Aginaldo Neto

No. 1 – Boise State Broncos
- Position: Point guard

Personal information
- Born: April 29, 2006 (age 20)
- Listed height: 1.90 m (6 ft 3 in)
- Listed weight: 180 lb (82 kg)

Career information
- High school: NBA Academy Africa (Saly, Senegal) Bella Vista College Prep (Phoenix, Arizona)
- College: Boise State (2025–present)
- Playing career: 2024–present

Career history
- 2024: Petro de Luanda

Career highlights
- BAL champion (2024);

= Aginaldo Neto =

Angolan basketball player (born 2006)

Aginaldo Neto (born April 29, 2006) is an Angolan basketball player who plays for the Boise State Broncos and the Angola national team. He is a tall point guard.

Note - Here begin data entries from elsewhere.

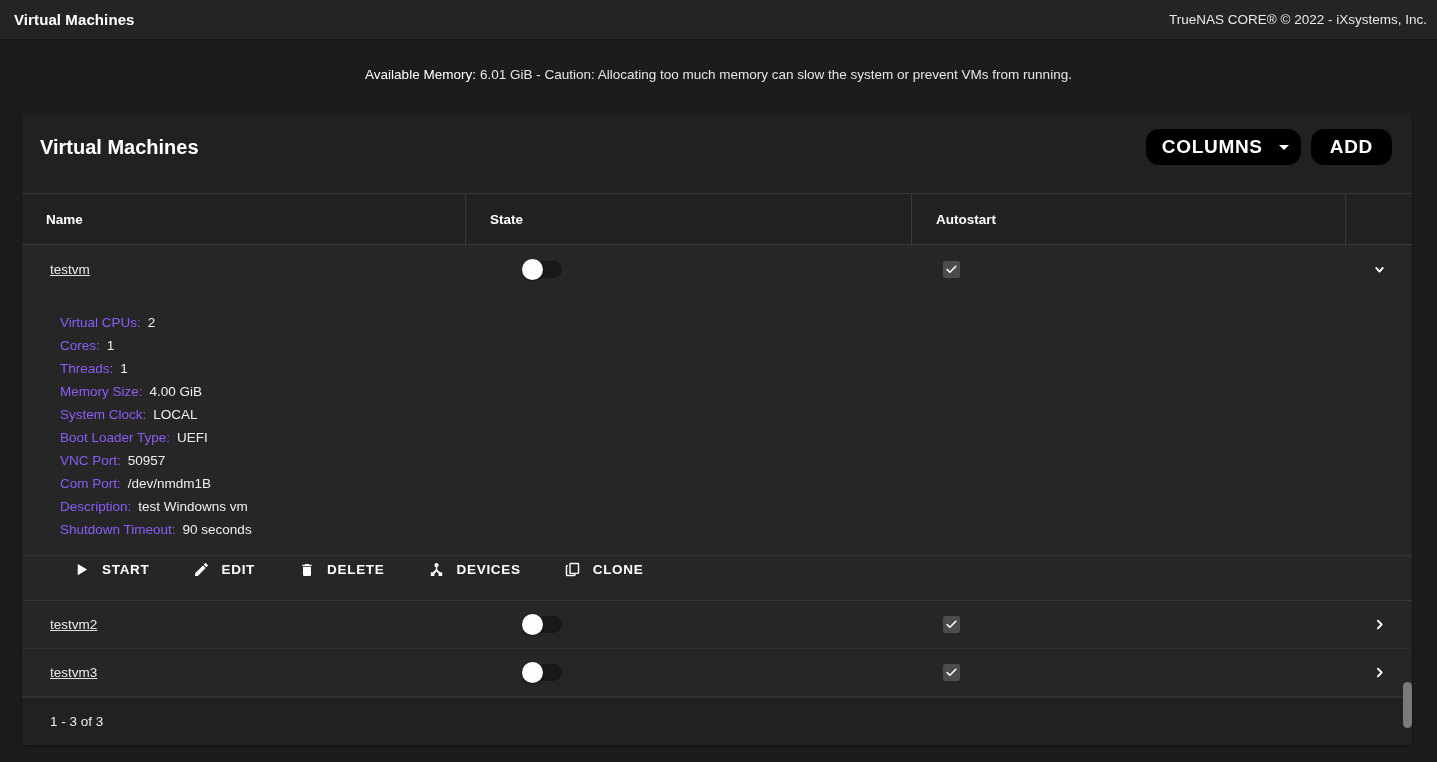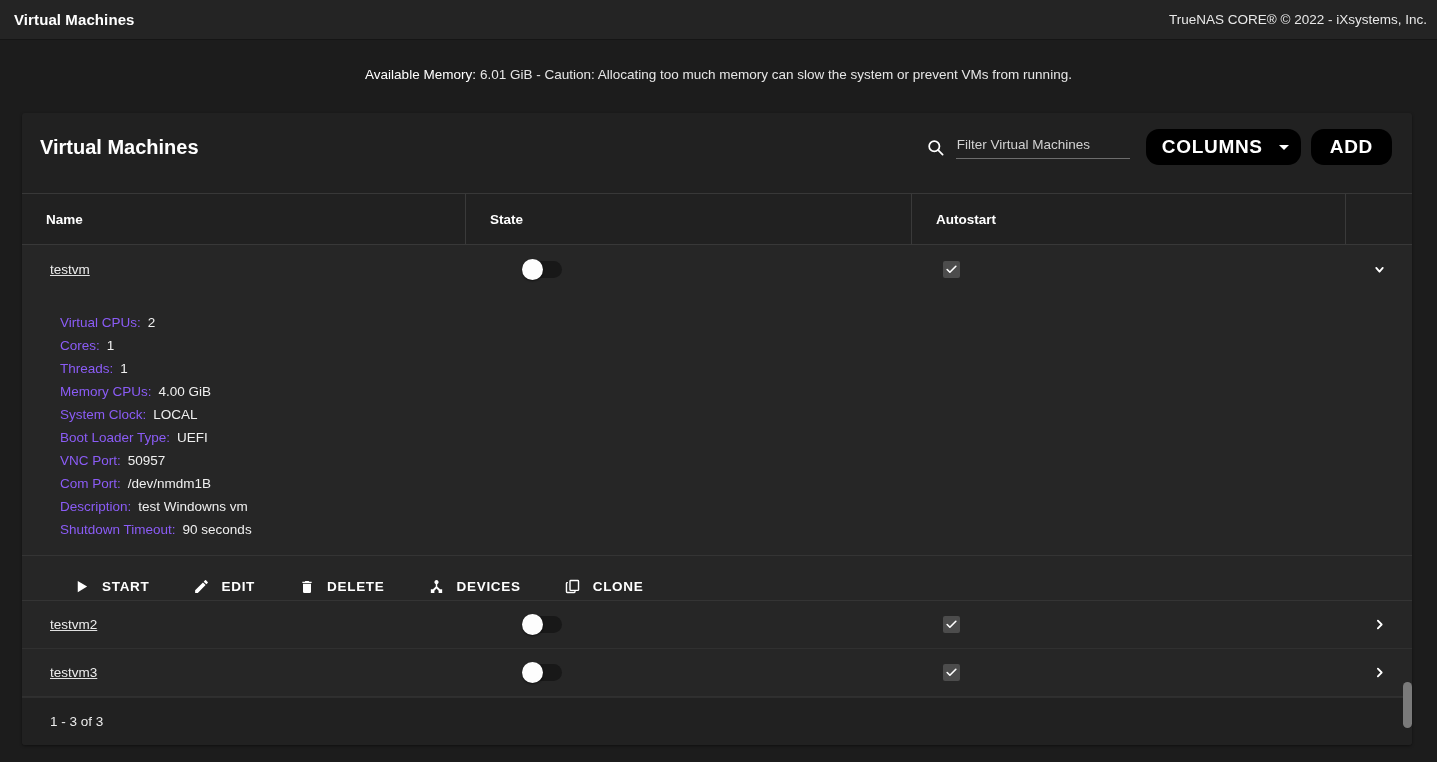"Filter Virtual Machines" div.search-wrap { html: <div> <span> <svg> <circle></circle> <line></line> </svg> </span> <input> </div> -> none }
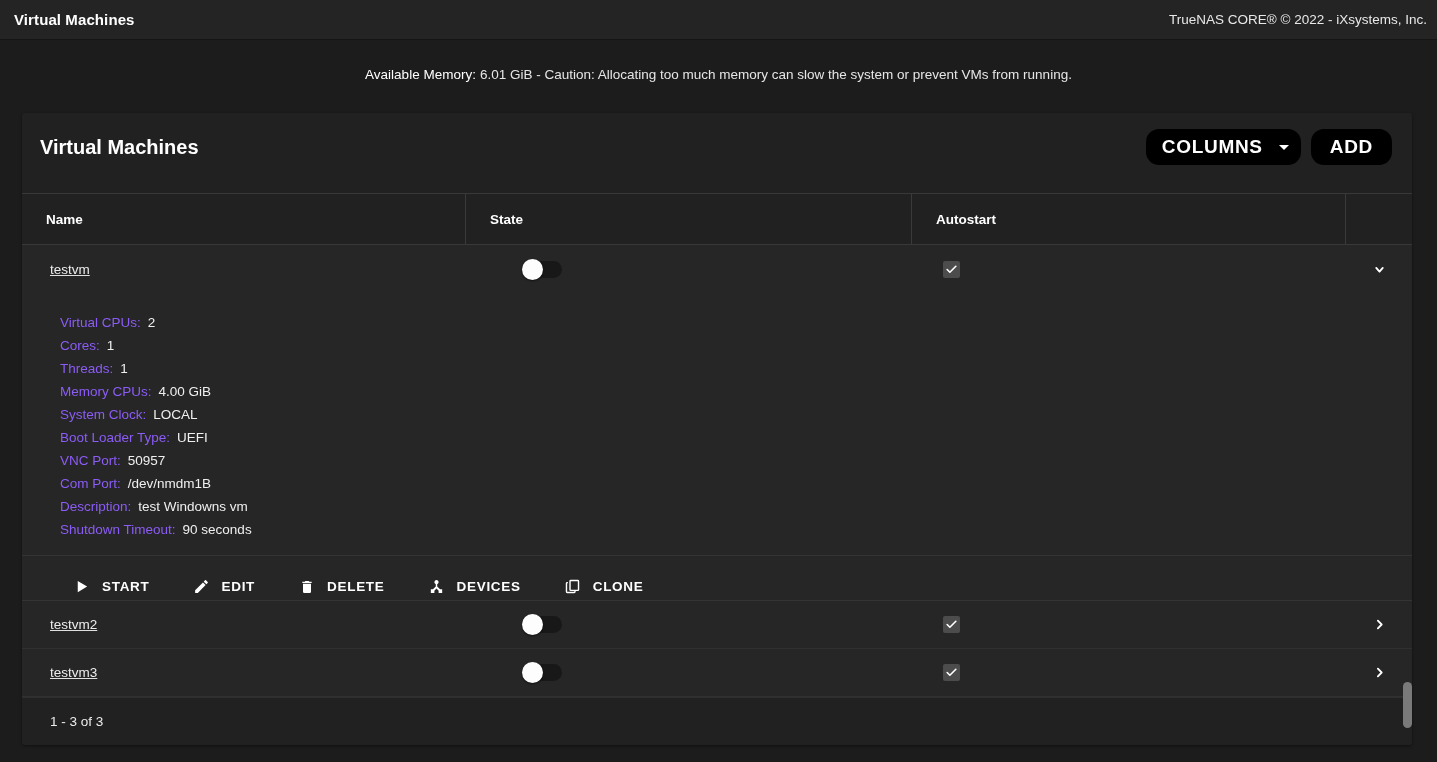"Memory CPUs:" span.detail-label { text: CPUs -> Size }
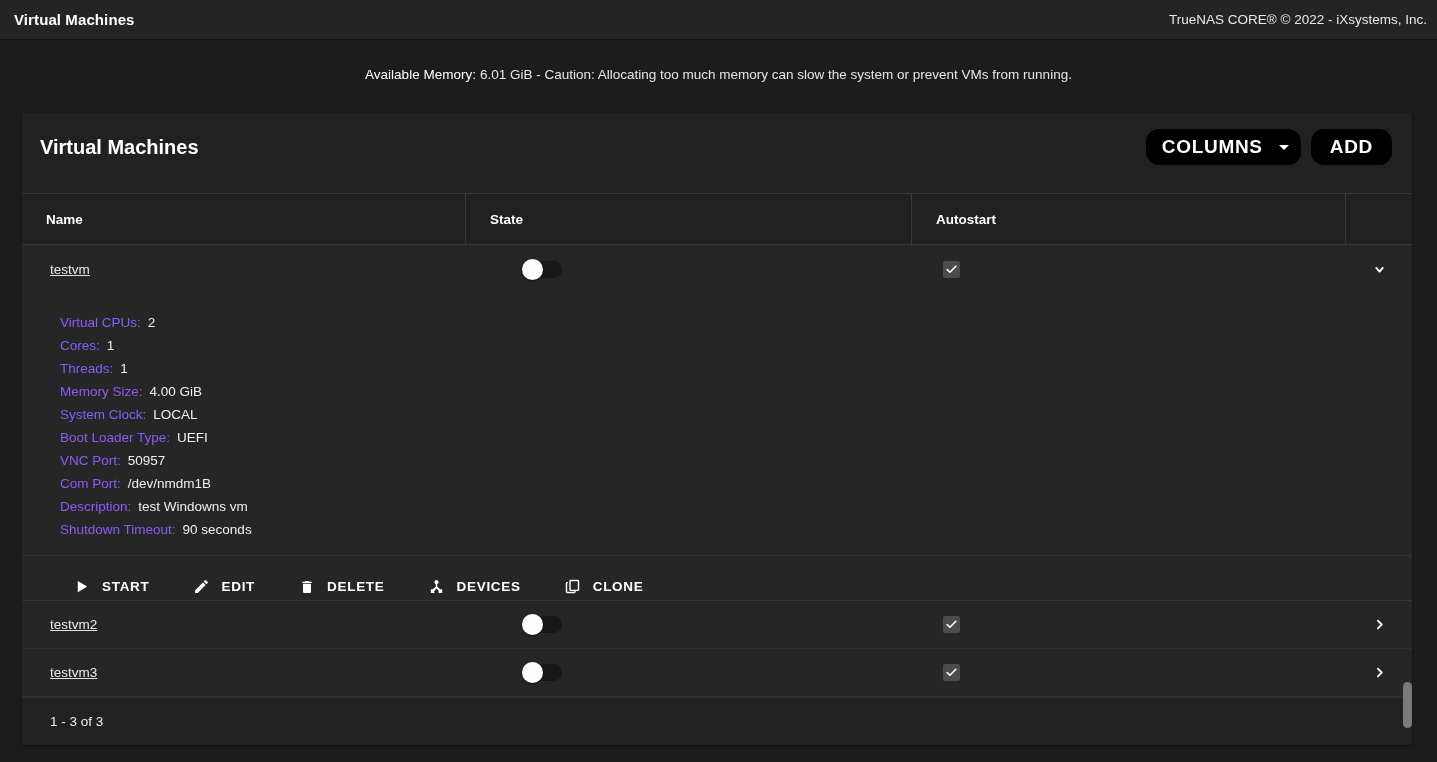"START" .actions { align-items: flex-end -> flex-start }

== Early life and career ==
He started playing at age 10, switching from soccer to basketball. Neto eventually began his career with Clube desportivo cidade do Kilamba with a coach named Vladimiro Miranda who coached Neto for seven years they both went to Primeiro de Agosto, one of Angola's power house clubs. He won a national junior championship in 2019, Neto was named the MVP and the best scorer nationally accumulating 252 points in five games, with a game-high of 59 points. After, he joined the Angolan U-18 national team in 2022 with 16 years old. He then took his talents to the NBA Academy Africa, located in Senegal. Neto played with the NBA Academy in the Road to BAL in 2023 and 2024. He has drawn offers from colleges Nebraska and San Diego State and was called up for the 2024 Basketball Without Borders camp in Indianapolis, U.S.

== Professional career ==
Neto played with Petro de Luanda in the 2024 BAL season under the BAL Elevate program, which allocated NBA Academy players to BAL rosters, and won the championship with the team.

== College career ==
On June 4, 2025, Neto officially joined the Boise State Broncos starting from the 2025–26 season, refusing an offer by San Diego.

== National team career ==
Neto played with the Angola under-18 team at the 2022 FIBA U18 African Championship. Neto made his Angola senior national team debut on February 23, 2024, in a AfroBasket qualifier game against Guinea.